WHAT YOU HAVE TO DO:
Nothing but the pictures should be left out when the entries below are duplicated.
++++ DATA EXTRACT
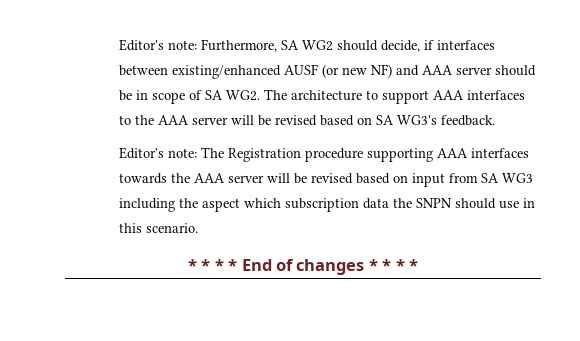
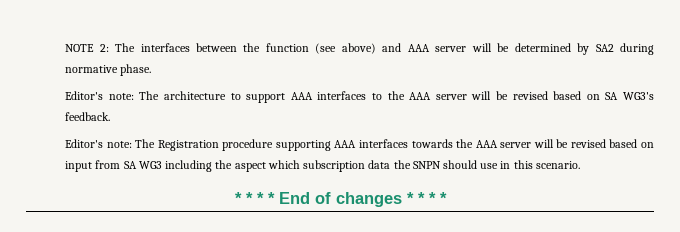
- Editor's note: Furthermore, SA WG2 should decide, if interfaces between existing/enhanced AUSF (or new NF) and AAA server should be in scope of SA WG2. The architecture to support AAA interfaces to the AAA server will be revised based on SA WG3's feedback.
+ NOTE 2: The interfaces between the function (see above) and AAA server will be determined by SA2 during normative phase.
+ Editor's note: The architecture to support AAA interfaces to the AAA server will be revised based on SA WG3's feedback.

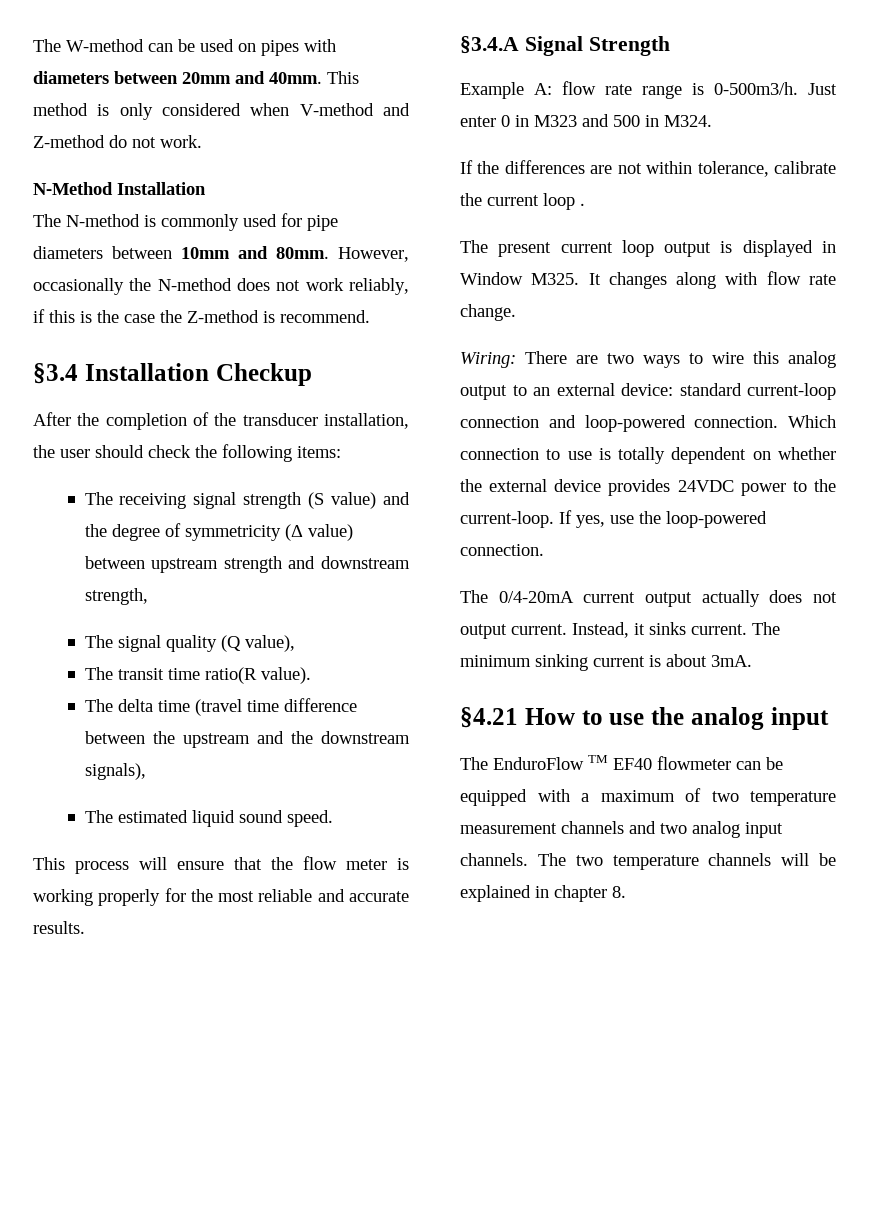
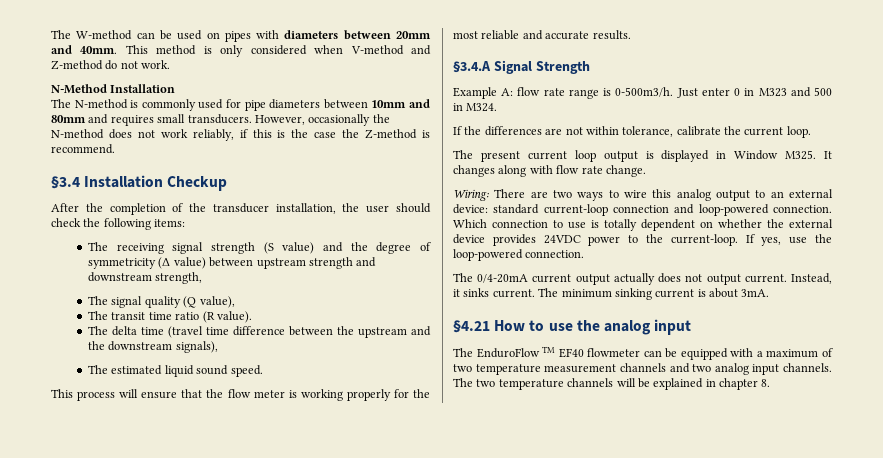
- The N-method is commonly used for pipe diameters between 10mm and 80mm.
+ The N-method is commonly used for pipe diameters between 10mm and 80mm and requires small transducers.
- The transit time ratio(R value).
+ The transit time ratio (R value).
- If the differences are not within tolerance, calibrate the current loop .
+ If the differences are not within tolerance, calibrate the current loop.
++++++++
TASK RESULT:
- Editor's note: Furthermore, SA WG2 should decide, if interfaces between existing/enhanced AUSF (or new NF) and AAA server should be in scope of SA WG2. The architecture to support AAA interfaces to the AAA server will be revised based on SA WG3's feedback.
+ NOTE 2: The interfaces between the function (see above) and AAA server will be determined by SA2 during normative phase.
+ Editor's note: The architecture to support AAA interfaces to the AAA server will be revised based on SA WG3's feedback.

- The N-method is commonly used for pipe diameters between 10mm and 80mm.
+ The N-method is commonly used for pipe diameters between 10mm and 80mm and requires small transducers.
- The transit time ratio(R value).
+ The transit time ratio (R value).
- If the differences are not within tolerance, calibrate the current loop .
+ If the differences are not within tolerance, calibrate the current loop.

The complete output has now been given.